Sanchez-Rivera v Jorge Calderon Construction
Inj. No. 10-059076 9/21/2017
The Commission awarded life-time disability benefits to a young man who was an "illegal" immigrant with ankle injuries and psychiatric issues.
The Commission affirms a PTD award to a 34 year old worker he fell from a ladder while installing windows resulting in injuries to his legs, feet, ankles and back. He was diagnosed with a compression fracture and bilateral tibial fractures. He was found at MMI in 2011. His expert concluded he became depressed with PTSD.
He reports constant pain in both ankles uncontrolled with daily narcotics and states he was told he may require ankle fusions. He was told to monitor his liver because of daily use of medications.
A vocational expert did not perform any vocational testing concluded he was unemployable given work restrictions that suggest less than sedentary work and a reported need to lie down to "ease his pain." He noted he had about an 8th grade education which was a barrier to re-training.
The employer relied upon an expert who provided an impairment rating and concluded claimant was capable only of sedentary work due to ankle injuries.
Missouri does not create a statutory distinction regarding immigration status regarding entitlement to work place injuries. There are public policy debates on either side whether the risk of injury should fall on undocumented workers or on the employers who hire them.
The employer argued to the vocational specialist that claimant's undocumented immigration status and lack of proficiency in English were important factors why he isn't working after his accident. Dr. Koprivica indicated he was totally disabled and was unemployable despite the "language barrier."
The decision shows a duty of the employer to pay for injuries on the job independent of the immigration status. In this case, the claimant fell from a ladder from an unexplained fall. The ALJ accepted as credible the assertion from the 34-year old that he needs to lie down al the time, take narcotics daily. The employer's own expert opinion conceded he was limited to sedentary work due to ankle fractures and a healed back compression fracture. The ALJ accepted as credible vocational opinion that claimant was vocationally disabled without any vocational tests because the vocational expert indicated the claimant could not perform the tests in English. It is not clear why he could not perform the tests in Spanish or why someone with an 8th grade education could not improve their education.
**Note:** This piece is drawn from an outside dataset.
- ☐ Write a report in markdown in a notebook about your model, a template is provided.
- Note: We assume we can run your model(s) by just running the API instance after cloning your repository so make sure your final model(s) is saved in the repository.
The Division appears to send another message that it perceives the employer as a bad actor in its recitation of facts.
The employer hired claimant fully aware of uncertain immigration status based on testimony that the employer furnished a generic social security number. Claimant was not a new hire. Claimant stated other members of his family, who were also undocumented, were hired by the same employer and paid in cash. There is no suggestion that the employer was tricked based on fake documents.
State Farm, in the ends, appears to be stuck holding the bag on a big-ticket case.
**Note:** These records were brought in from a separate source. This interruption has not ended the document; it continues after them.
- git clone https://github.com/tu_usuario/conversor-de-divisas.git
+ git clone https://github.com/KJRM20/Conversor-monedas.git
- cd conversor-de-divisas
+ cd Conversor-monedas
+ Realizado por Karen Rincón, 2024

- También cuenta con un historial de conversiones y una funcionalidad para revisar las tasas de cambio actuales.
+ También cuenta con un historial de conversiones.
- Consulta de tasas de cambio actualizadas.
A carrier can decide who it insures, whether to renew accounts, and what behavior voids any duty to defend a case. There are obvious increased potential risks from vocational barriers to someone looking for work after an injury if the person is undocumented and lacks proper immigration status. Any insurer who offers a policy may want to examine its policies on hiring and immigration issues as much as policies regarding other safety rules and risk management issues. Employers who do not obtain or cannot obtain insurance operate at their own peril.